Bagaimana dengan jumlah sipir ?

Kalau mau bicara ideal, satu petugas menjaga 25 orang narapidana. Bahkan bukan hal aneh jika ada satu Lapas besar isinya sampai 3.000 narapidana tapi pengawasnya hanya 17 orang. Jumlah ruang yang terbatas lalu diisi dengan jumlah yang berlebihan tentu melahirkan aggressive behavior. Ini tidak saja terjadi di Indonesia, tapi di banyak penjara dunia yang mengalami kelebihan kapasitas.

Sebelum 2017 ada keputusan untuk zero growth untuk penambahan sipir penjara dan baru di 2017 ada penambahan besar-besaran sipir Lapas jumlahnya mencapai 14 ribu orang.

Ini kita bicara tentang manusia yang tidak baik, dikirim ke kita untuk dilakukan pembinaan. Akan tetapi, kapasitas untuk menampung mereka tidak mencukupi. Karena semua jenis kejahatan bahkan sampai yang ringan sekalipun dikirim ke Lapas.

Artinya tidak semua tindak kejahatan dikirim ke Lapas ?

Saya maunya begitu. Cukuplah yang pidana ringan dengan masa tahanan 1 tahun penjara itu dikenakan hukuman kerja sosial. Pengguna narkotika itu masuk rehabilitasi, setelah itu wajib kerja sosial. Ini akan jauh mengurangi banyak hal, tidak saja soal tingkat keterisian, tapi juga besarnya anggaran yang disediakan dan pemenuhan fasilitas dasar bagi para narapidana hingga mereduksi tingkat agresifitas.

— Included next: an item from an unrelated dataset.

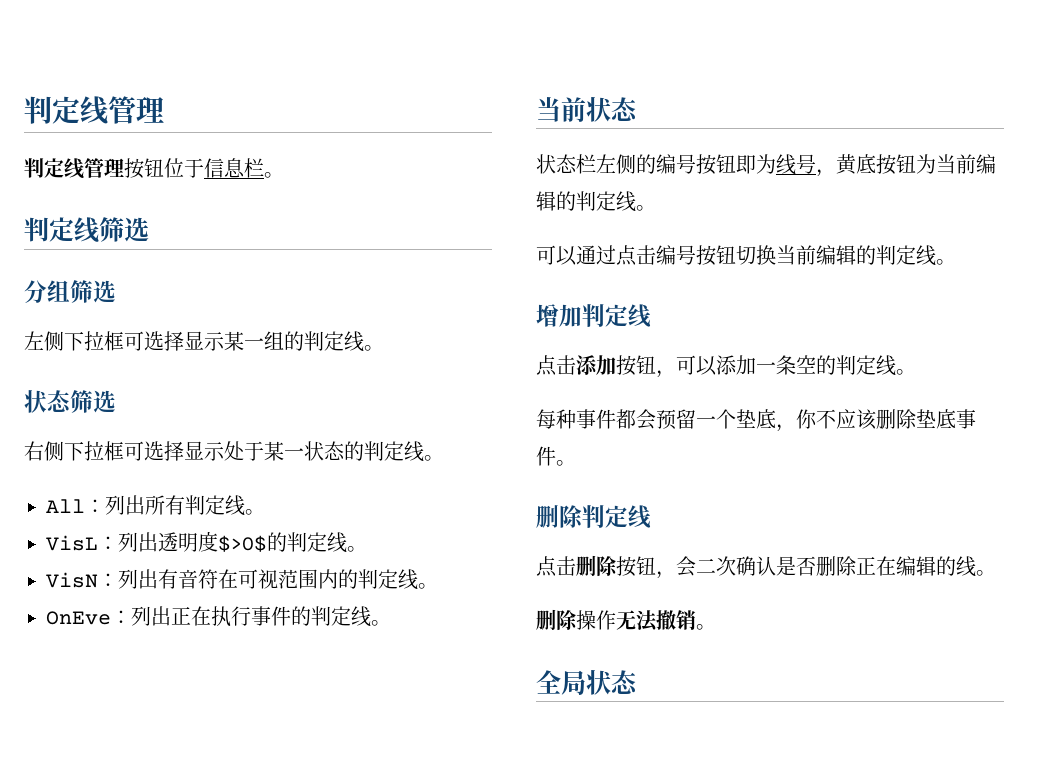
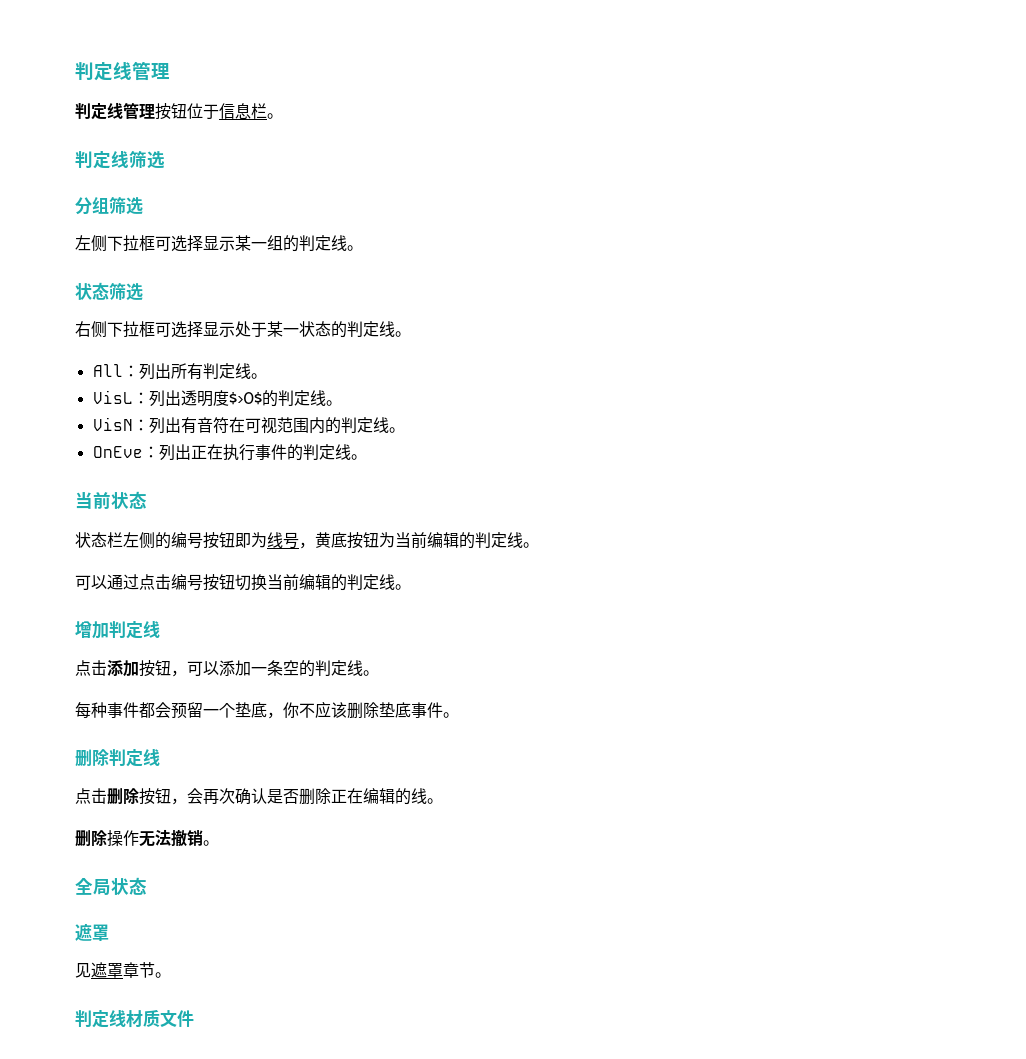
[696,558,716,574] 二 -> [203,789,219,805] 再
(638, 682) none -> [75,923,109,941] [75,962,171,978] [75,1009,194,1028] // 遮罩 // 见遮罩章节。 // 判定线材质文件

Kalau hal ini tidak dilakukan, maka sebesar dan sebanyak apapun ruang penjara yang dibangun tidak akan pernah mencukupi selama jumlah orang yang dimasukkan sangat tinggi.

Ini harus ada keberanian kita untuk mengubah pola pendekatan dari memenjarakan menjadi hukum kerja sosial atau bentuk lainnya.

Soal over capacity kan juga terjadi di Lapas untuk teroris. Bagaimana Kemenkumham memecahkan masalah ini ?

Pemerintah akan membangun tiga gedung Lapas baru khusus narapidana terorisme di Nusakambangan, Jawa Tengah.
Saya optimistis Polri dapat menjalankan tugasnya dengan baik dalam rangka menjaga keamanan masyarakat dan negara dari terorisme. Karena itu Pemerintah mendukungnya dengan membangun fasilitas penunjang seperti Lapas khusus teroris.

Keberadaan Lapas khusus terorisme sangat penting, sebab narapidana teroris tak bisa dicampur dengan narapidana yang lain.  Karena itu akan kita kirim ke Nusakambangan, disana ada Lapas Pasir Putih, Lapas Karanganyar, Lapas Batu untuk Narkotika. Nanti ada Lapas maksimum dan super maksimum. Narapidana teroris yang sudah dibina, akan kita pindah ke Lapas yang medium.